Me alegra hoy, cuando ya no está, saber que ―igual que en Las Tunas se venera a Guillermo Vidal por su indudable calidad literaria y por el legado que dejó a los tuneros―, en Baire Eduard Encina recibe esa justa veneración que se da a los hombres buenos. Los hombres buenos como Eduard Encina no deben ser olvidados en un mundo donde la condición de hombre bueno es cada vez más una rara avis.
Hace unos días, a raíz del agradecimiento que un joven escritor me envió desde el Oriente de Cuba por la visibilidad que le estamos dando a la literatura de «nuestras tierras de Oriente» en la editorial Ilíada Ediciones, que fundé y dirijo en Berlín, Alemania, salió a cuento un detalle que muchos olvidan, por el reconocimiento internacional que he alcanzado: me siento orgulloso de mis orígenes guajiros.

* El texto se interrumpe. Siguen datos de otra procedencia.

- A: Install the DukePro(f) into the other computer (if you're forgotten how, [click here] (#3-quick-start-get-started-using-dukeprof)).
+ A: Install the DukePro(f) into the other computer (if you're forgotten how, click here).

Nací en Guantánamo, me crié en un pueblito holguinero llamado Maceo, tuve mi adolescencia e inicio de mi carrera literaria en Santiago (con los mimos y retortijones de oreja que me dieron mi asesora literaria Maritza Ramírez y escritores como José Soler Puig, Jorge Luis Hernández, Aida Bahr, Luis Carlos Suárez, Daysi Cué y Lino Verdecia, orientales de pura cepa todos ellos).

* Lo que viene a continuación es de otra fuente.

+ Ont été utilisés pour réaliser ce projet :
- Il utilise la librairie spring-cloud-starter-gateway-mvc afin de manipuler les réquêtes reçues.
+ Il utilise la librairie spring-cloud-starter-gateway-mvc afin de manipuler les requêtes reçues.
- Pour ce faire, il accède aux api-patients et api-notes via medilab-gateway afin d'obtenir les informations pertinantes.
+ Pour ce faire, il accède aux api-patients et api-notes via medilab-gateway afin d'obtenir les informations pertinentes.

Hice el período de la escuela al campo en Cautillo (cerca de Jiguaní), estuve becado en la ESBEC Bungo 6 (y cada semana hacía el recorrido hasta allí desde Santiago, un recorrido que atravesaba Baire, por cierto) y algunos amores de aquellos años vivían en sitios tan orientales como San Luis, Campechuela, La Maya, Palma Soriano…
Soy, como se ve, un guajiro que, por azares de la vida (o sería mejor decir, por las responsabilidades revolucionarias de mis padres) se educó en la ciudad y terminó en La Habana, ciudad que aprendí a amar por su complejidad y belleza.
Agregaría aquí que, en broma, para fastidiar por igual a habaneros rabiosos y a orientales recalcitrantes, solía decir en las entrevistas: «yo, como buen oriental que se respete, vivo en La Habana». Pero quienes me conocen saben que jamás olvidé algo que me gustaría recordarles a quienes leen estas palabras que escribo por Eduard Encina: todavía, debido al habanocentrismo que he citado aquí, la literatura cubana tiene una lección pendiente con la enorme calidad, variedad y amplitud de propuestas de la literatura que se escribe en eso que los habaneros llaman el campo.
Aunque a algunos les duela, buena parte de la mejor literatura cubana de los dos últimos siglos, y especialmente de las últimas décadas, la han escrito «palestinos emigrados a La Habana», como demuestran Reinaldo Arenas y Gastón Baquero, por solo citar dos ilustres casos. Y aunque algunos se han negado a dar ese salto, que podría garantizarles una mejor promoción a nivel nacional, no hay que desilusionarse.
José Soler Puig jamás quiso irse de Santiago y es un grande de nuestras letras. Guillermo Vidal tampoco emigró de la polvorienta Las Tunas y es otro de los eternos. Y ahí tienen ustedes ahora a Eduard Encina: tampoco se fue a buscar aires habaneros, y no dude nadie que veremos cada vez más crecer su obra, su memoria, su legado.